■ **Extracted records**
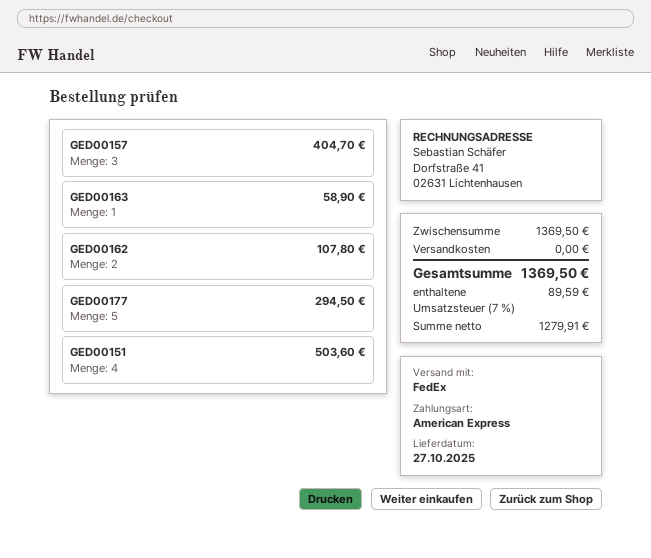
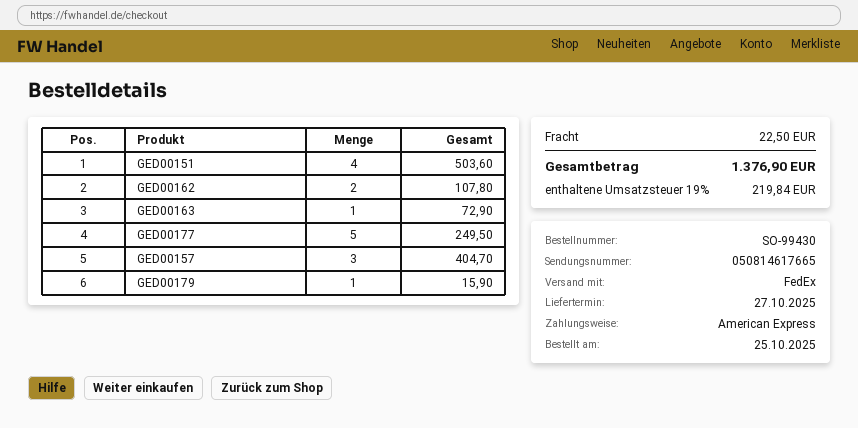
GED00163: 1 for 58.90 -> 1 for 72.90
GED00177: 5 for 294.50 -> 5 for 249.50
GED00179: none -> 1 for 15.90
shipping: 0.00 -> 22.50
tax: 7% = 89.59 -> 19% = 219.84
total: 1369.50 -> 1376.90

■ **WORK REQUEST**
When copying the records, reproduce every entry exactly and omit all pictures.

■ **EXERCISE OUTPUT**
GED00163: 1 for 58.90 -> 1 for 72.90
GED00177: 5 for 294.50 -> 5 for 249.50
GED00179: none -> 1 for 15.90
shipping: 0.00 -> 22.50
tax: 7% = 89.59 -> 19% = 219.84
total: 1369.50 -> 1376.90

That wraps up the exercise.